Let me help you out on this one. I hate to see you keep opening your education mouth enregards to this topic....

YOU ARE IN THE "POLITICS" SECTION! STOP GIVING THE 'OUTDOORS' BLA BLA BLA...CAN'T TAKE A JOKE BLA BLA BLA STUFF HERE. THIS IS POLITICS.

Now, click the button that says "Forum" at the top and go in to one of the "Outdoors" threads and joke or poke fun at or share your knowledge of the "Outdoors" there. This is a big-boy room where they discuse POLITICS.

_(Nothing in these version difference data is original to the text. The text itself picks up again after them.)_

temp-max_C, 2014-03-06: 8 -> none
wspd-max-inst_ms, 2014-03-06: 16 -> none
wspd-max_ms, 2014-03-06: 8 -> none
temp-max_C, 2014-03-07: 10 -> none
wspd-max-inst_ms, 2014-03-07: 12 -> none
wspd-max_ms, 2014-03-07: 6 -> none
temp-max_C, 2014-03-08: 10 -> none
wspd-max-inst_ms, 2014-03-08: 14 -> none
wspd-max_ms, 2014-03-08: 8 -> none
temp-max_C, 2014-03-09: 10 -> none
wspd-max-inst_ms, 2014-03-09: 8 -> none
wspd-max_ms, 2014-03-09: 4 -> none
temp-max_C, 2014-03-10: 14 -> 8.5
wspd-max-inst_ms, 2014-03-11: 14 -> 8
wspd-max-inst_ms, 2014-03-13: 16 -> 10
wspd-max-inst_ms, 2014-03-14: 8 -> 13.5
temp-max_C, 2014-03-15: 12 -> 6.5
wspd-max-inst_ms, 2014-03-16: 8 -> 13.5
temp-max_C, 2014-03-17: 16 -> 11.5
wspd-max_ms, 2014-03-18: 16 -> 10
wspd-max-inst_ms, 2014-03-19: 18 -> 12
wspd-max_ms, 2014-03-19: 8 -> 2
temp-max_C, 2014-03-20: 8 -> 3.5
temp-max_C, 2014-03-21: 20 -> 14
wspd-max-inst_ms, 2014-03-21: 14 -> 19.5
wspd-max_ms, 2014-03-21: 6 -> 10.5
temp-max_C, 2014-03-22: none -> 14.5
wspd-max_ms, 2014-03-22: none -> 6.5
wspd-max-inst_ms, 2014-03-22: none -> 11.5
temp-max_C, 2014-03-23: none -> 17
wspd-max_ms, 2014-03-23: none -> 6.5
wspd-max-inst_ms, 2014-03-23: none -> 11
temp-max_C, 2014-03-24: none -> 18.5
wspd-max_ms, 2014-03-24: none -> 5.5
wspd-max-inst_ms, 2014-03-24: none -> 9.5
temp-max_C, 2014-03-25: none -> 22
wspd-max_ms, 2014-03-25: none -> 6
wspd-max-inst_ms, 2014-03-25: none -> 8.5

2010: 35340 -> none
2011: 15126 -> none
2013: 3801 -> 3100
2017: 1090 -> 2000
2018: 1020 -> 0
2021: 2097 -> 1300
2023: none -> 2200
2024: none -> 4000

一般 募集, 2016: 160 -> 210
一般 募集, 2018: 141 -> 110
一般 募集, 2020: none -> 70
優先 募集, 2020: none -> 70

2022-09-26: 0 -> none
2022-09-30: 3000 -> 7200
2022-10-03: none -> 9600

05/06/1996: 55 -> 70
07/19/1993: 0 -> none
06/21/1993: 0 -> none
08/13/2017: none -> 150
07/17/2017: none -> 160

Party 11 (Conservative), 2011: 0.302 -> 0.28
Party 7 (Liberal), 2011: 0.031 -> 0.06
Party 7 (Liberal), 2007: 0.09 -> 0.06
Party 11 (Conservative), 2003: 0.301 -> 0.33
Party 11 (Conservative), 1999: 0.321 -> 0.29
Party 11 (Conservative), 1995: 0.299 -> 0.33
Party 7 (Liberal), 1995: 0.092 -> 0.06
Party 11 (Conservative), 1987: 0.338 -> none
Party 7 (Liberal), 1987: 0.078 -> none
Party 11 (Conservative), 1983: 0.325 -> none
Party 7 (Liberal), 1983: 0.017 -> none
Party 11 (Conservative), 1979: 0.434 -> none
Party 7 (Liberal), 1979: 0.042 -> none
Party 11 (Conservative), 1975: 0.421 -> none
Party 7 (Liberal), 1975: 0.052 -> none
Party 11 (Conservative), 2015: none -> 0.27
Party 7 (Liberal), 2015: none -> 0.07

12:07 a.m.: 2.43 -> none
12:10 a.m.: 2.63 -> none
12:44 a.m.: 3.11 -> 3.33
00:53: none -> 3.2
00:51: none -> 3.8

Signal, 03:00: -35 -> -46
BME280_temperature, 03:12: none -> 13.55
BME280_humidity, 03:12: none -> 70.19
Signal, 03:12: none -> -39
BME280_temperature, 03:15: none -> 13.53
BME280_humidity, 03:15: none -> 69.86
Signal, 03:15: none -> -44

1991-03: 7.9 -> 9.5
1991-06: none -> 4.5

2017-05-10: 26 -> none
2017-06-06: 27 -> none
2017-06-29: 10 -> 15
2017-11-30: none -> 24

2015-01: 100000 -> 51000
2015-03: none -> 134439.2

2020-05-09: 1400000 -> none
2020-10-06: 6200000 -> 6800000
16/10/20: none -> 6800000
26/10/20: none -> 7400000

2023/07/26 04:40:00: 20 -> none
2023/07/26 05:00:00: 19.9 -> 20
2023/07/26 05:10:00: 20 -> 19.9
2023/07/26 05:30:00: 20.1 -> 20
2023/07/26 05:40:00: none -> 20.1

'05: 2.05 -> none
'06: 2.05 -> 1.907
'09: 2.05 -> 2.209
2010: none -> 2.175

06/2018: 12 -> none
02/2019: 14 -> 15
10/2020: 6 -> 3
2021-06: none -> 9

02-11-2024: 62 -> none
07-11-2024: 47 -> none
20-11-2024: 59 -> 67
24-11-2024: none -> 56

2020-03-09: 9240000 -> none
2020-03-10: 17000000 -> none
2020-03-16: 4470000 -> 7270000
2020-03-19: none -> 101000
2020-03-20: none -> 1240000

Just trying to help ya ol'buddy.  :beer:  Because I really feel  for you almost evertime you post.

Now, no sniveling, butt crack licking, you spelled this wrong, crew-cut reply...just go where they are NOT discusing polotics.

See ya  .


----------



## cootkiller

Big boys?  
You mean people like you and Boobm. spreading your misinformed BS about George W. Bush being the greatest president ever becasue you were brainwashed when you were 18 and entered the military. POPPYCOCK

Politics = Lies and Liars,
that is why I think Boobm. should enter the race, he is one of the greatest there is.

As far as feeling sorry for the cootkiller, don't waste your time, life is so great for me right now I could care less what two ignoramus maximuses like yourself and Boobm. think.

cootkiller


----------



## MSG Rude

cootkiller said:


> Big boys?
> You mean people like you and Boobm. spreading your misinformed BS about George W. Bush being the greatest president ever becasue you were brainwashed when you were 18 and entered the military. POPPYCOCK
> 
> Politics = Lies and Liars,
> that is why I think Boobm. should enter the race, he is one of the greatest there is.
> 
> As far as feeling sorry for the cootkiller, don't waste your time, life is so great for me right now I could care less what two ignoramus maximuses like yourself and Boobm. think.
> 
> cootkiller


It must be great place to live...inside your mind...lots of room, no body to bug you, just those damn voices huhh?

I do not feel sorry for you at all. I feel embarrased for you and that someone like you with your narrow minded ultra left hillbilly, fear the government, Area 51 believing, Government boys can watch you through your TV, Jethro complex having, flag wavier but will do nothing for it butt is teaching kids in North Dakota! I wonder if the parents of those kids know what you are spewing here on this site?!?

My God, if you were teaching my kids, I'd pull them out of public school so fast it would snap the buttons off of your cover-alls! Thank God I have met with all of my kids's teachers and go to PTA's so I have no fear of you teaching them down here!

O'h ya, let me add the favorite...Just kidding with you. You Magnanimous Maximalist!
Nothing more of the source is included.